5

The Setup

I have a pandas dataframe that contains a column 'iso' containing chemical isotope symbols, such as '4He', '16O', '197Au'. I want to label many (but not all) isotopes on a plot using the annotate() function in matplotlib. The label format should have the atomic mass in superscript. I can do this with the LaTeX style formatting:

axis.annotate('$^{4}$He', xy=(x, y), xycoords='data')

I could write dozens of annotate() statements like the one above for each isotope I want to label, but I'd rather automate.

The Question

How can I extract the isotope number and name from my iso column?

With those pieces extracted I can make the labels. Lets say we dump them into the variables Num and Sym. Now I can loop over my isotopes and do something like this:

for i in list_of_isotopes:
  (Num, Sym) = df[df.iso==i].iso.str.MISSING_STRING_METHOD(???)
  axis.annotate('$^{%s}$%s' %(Num, Sym), xy=(x[Num], y[Num]), xycoords='data')

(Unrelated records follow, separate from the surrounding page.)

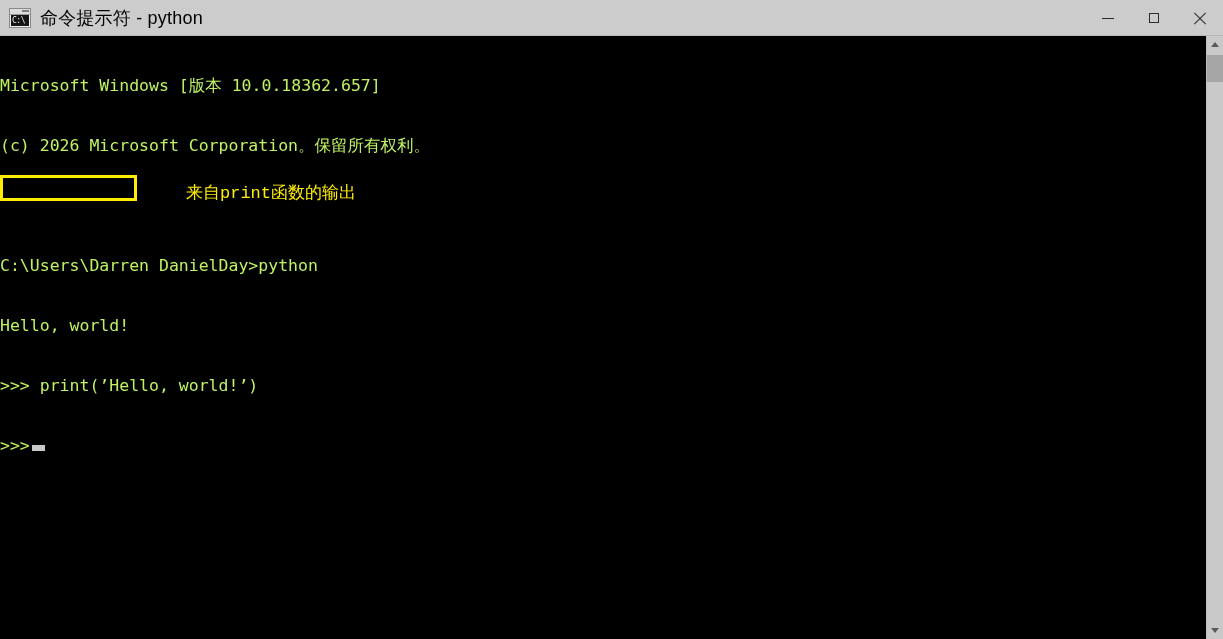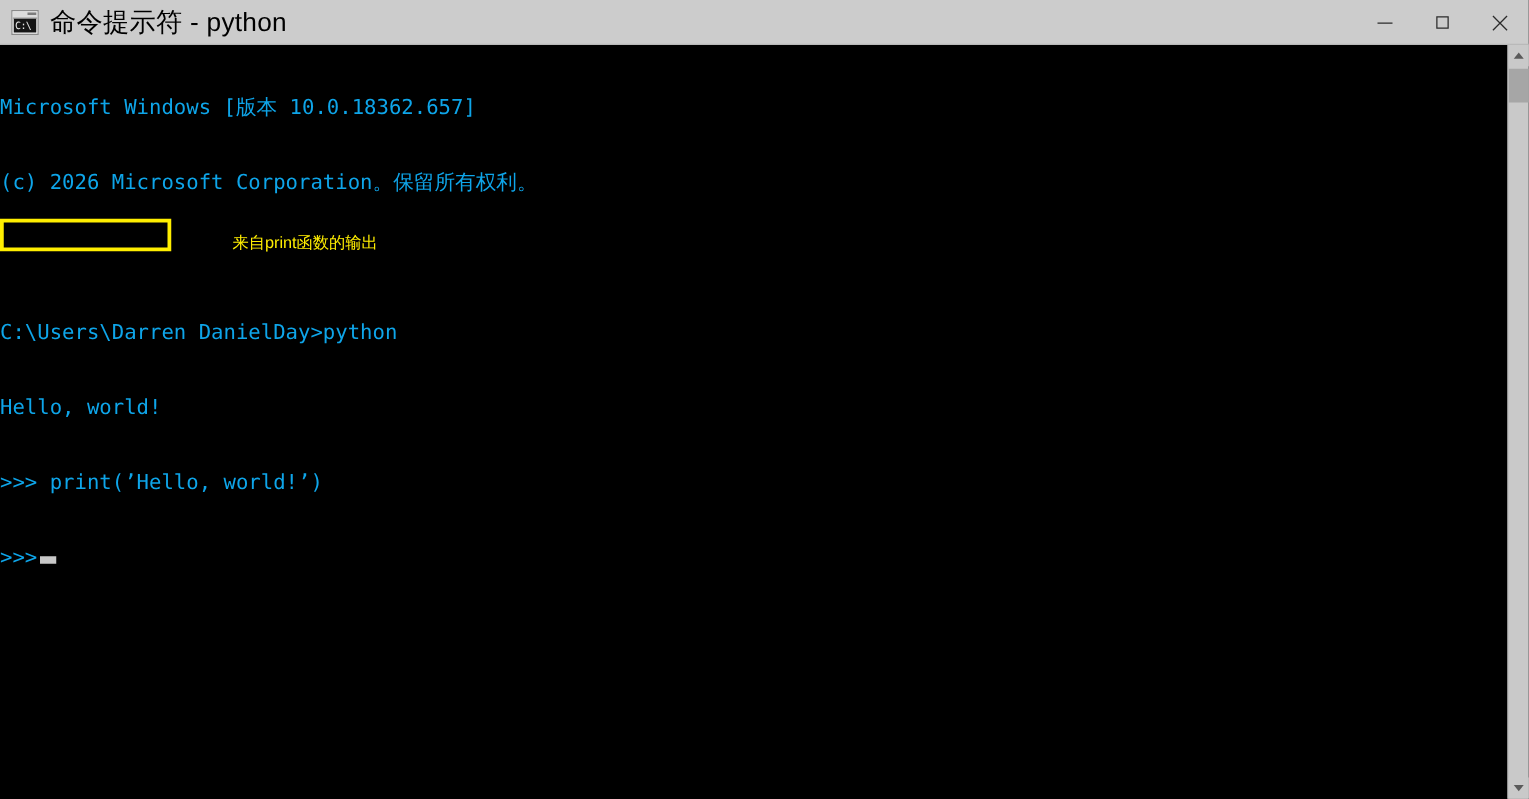"命令提示符 - python" .title-text { font-size: 21px -> 18px }
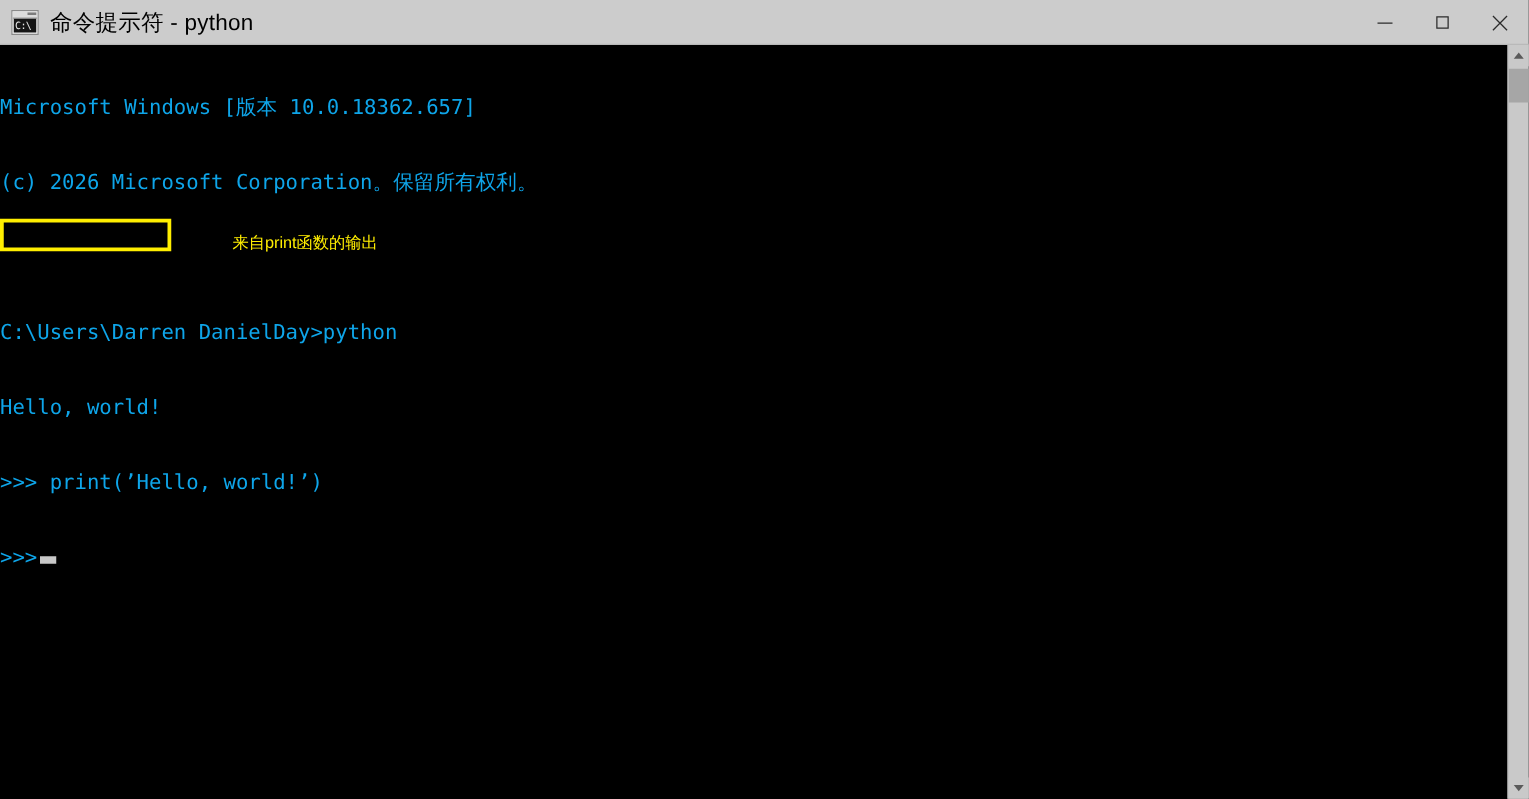"Microsoft Windows [版本 10.0.18362.657]" .console-text { color: #0ea5e9 -> #bef264 }
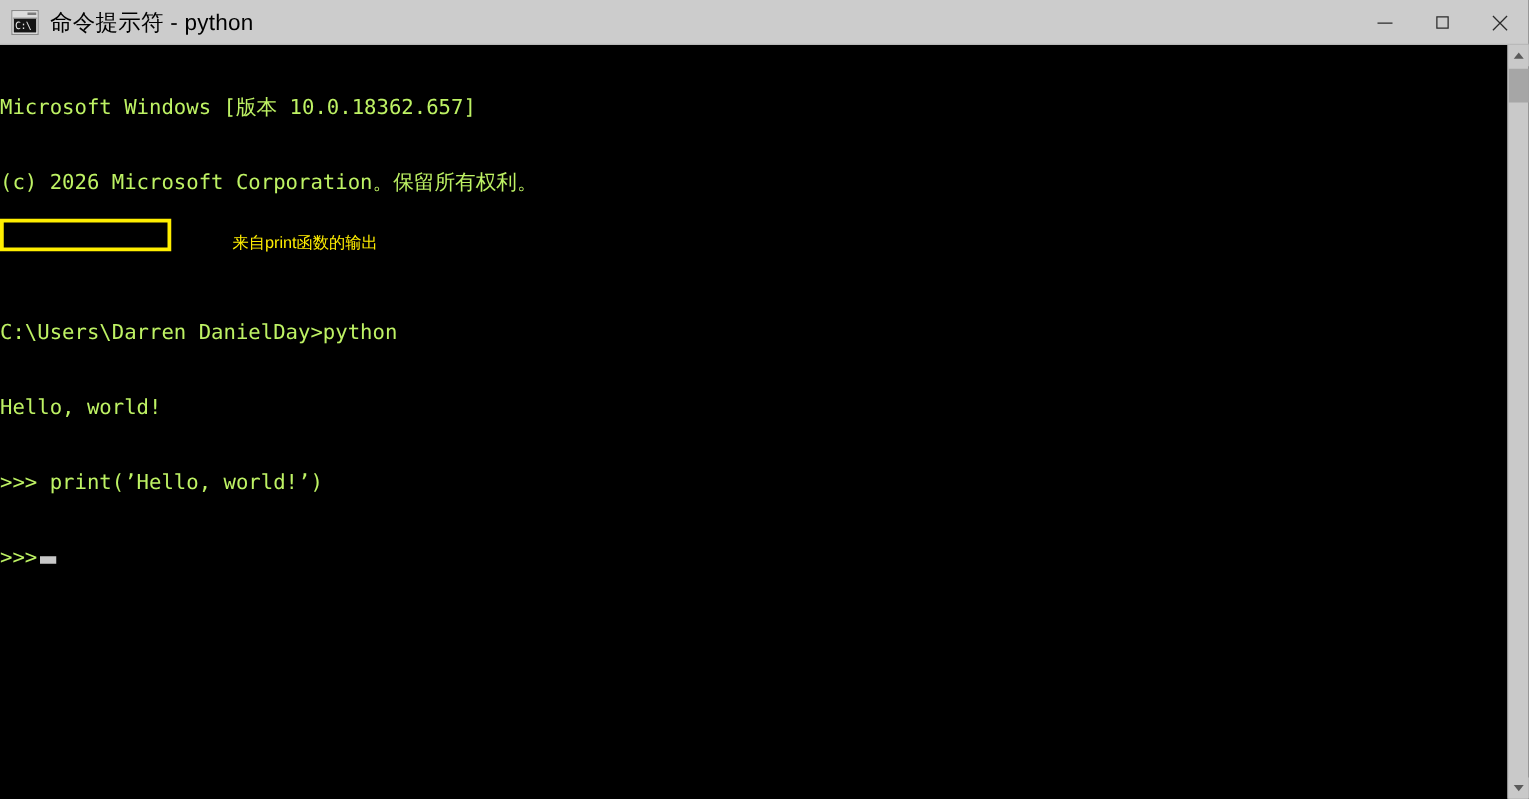"来自print函数的输出" .annotation { font-family: Liberation Sans, sans-serif -> Liberation Mono, monospace; font-size: 13px -> 17px }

Presumably, there is a pandas string methods that I can drop into the above. But I'm having trouble coming up with a solution. I've been trying split() and extract() with a few different patterns, but can't get the desired effect.

Paul T.
  • 326
  • 1
  • 2
  • 11
  • Maybe this can help to split your `iso` column. It will create a column for each token returned by the `split`. Could you provide an example of the data to split and the pattern to match ? `df = pd.DataFrame('part1_part2', index=range(0,3), columns=['iso']) df['iso'].str.split('_', expand=True)`. – Romain Aug 26 '15 at 14:39
  • That would require my column to already have an underscore... which it does not. – Paul T. Aug 26 '15 at 14:43
  • Check my answer using an improvable `regexp` to split the string. – Romain Aug 26 '15 at 15:05

5 Answers5

12

This is my answer using split. The regexp used can be improved, I'm very bad at that sort of things :-)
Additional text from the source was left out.